TuesdayJuly 2, 2011
All my folks were special. They were all so unique and they had so much to offer. I loved hearing about what their day to day lives were like 50 years ago when they were my age. My biggest and most worthy education came from my older male black patients. They would tell me what it was like to be in a war as a black soldier. Let me tell you, they sure didn’t teach us that in school. That still gives me shivers thinking about it.
I really loved my old folks. They were wonderful.
I had one guy, H. He was cool, 92 years old and not a thing wrong with him. No HPT, nothing. Just old. One day (I believe it was on a Friday) he called for me. He NEVER called for anyone. He just wanted to be left alone. When I heard H wanted to talk to me I knew it was important and I went to see him right away. He wanted to tell me he would become ill the following Tuesday, go to the hospital and die that day.
Nobody ever did that before, that was a first for me (at the time). I told him that wasn’t so! He was fine and he’d be with us forever and to stop talking like that. He insisted I listen to him. Just to avoid getting him upset I sat and listened and agreed to follow his wishes.
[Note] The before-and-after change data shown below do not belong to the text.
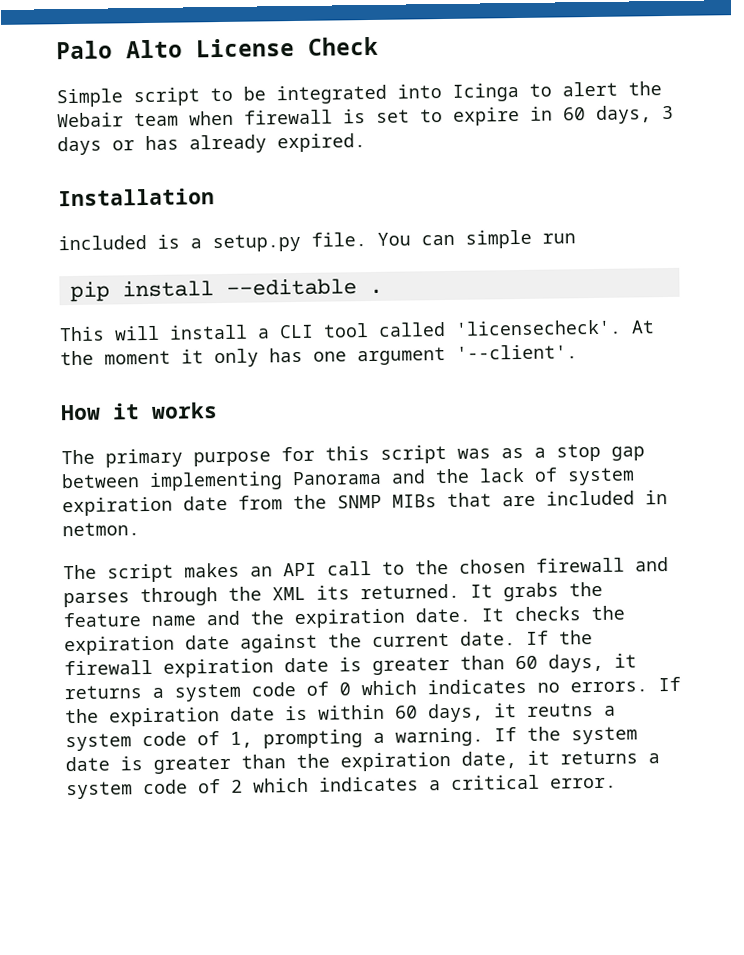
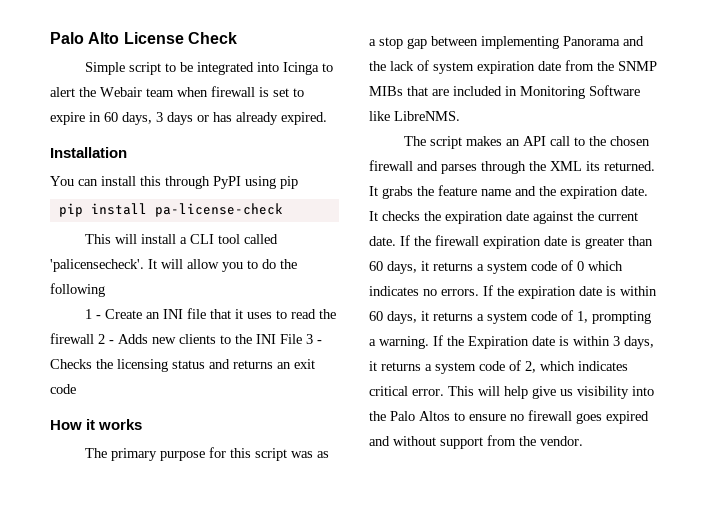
[58,229,576,253] included is a setup.py file. You can simple run -> [50,176,298,189] You can install this through PyPI using pip
[225,278,383,296] --editable . -> [154,203,283,217] pa-license-check
[455,319,655,336] [60,344,578,368] 'licensecheck'. At the moment it only has one argument '--client'. -> [50,259,297,272] [50,283,105,297] [85,308,337,319] [50,333,322,344] [50,359,315,372] [50,384,76,394] 'palicensecheck'. It will allow you to do the following // 1 - Create an INI file that it uses to read the firewall 2 - Adds new clients to the INI File 3 - Checks the licensing status and returns an exit code
[62,522,140,537] netmon. -> [520,85,640,99] [369,111,460,121] Monitoring Software like LibreNMS.
[527,703,594,717] reutns -> [433,312,473,321] returns
[571,726,638,745] [65,750,660,774] [66,776,441,800] system date is greater than the expiration date, it returns a system code of 2 which indicates a -> [468,336,654,349] [369,360,628,374] Expiration date is within 3 days, it returns a system code of 2, which indicates
(617, 783) none -> [448,386,654,399] [369,410,649,424] [369,435,583,449] This will help give us visibility into the Palo Altos to ensure no firewall goes expired and without support from the vendor.

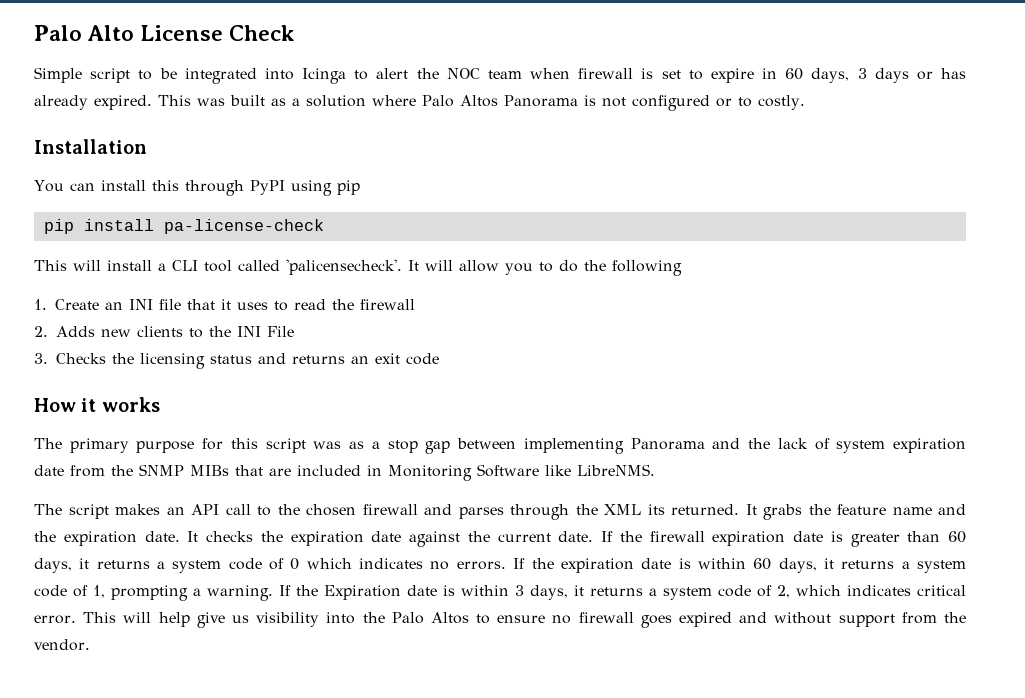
[100,87,142,97] Webair -> [446,68,480,79] NOC
(327, 118) none -> [158,95,805,111] This was built as a solution where Palo Altos Panorama is not configured or to costly.
[85,309,102,319] 1 - -> [34,299,47,310] 1.
[98,334,114,344] 2 - -> [34,326,48,337] // 2.
[306,334,322,344] 3 - -> [34,353,48,364] // 3.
I really didn’t think much more of it. Well, not until Tuesday. That morning his roomate came to get me telling me H had fallen. Suddenly it hit me what H had told me and I went running for his room. Sure enough, H was on the floor and he was dead. He never even tried to break his fall. He likely had a stroke and died before he ever hit the ground. He was on the money with the date of his death but the only difference is that he didn’t go to the hospital first. I learned never to question those statements again. If an older person says they are going to die, they likely are.
How do they know that? Does someone tell them? How do they know? Weird.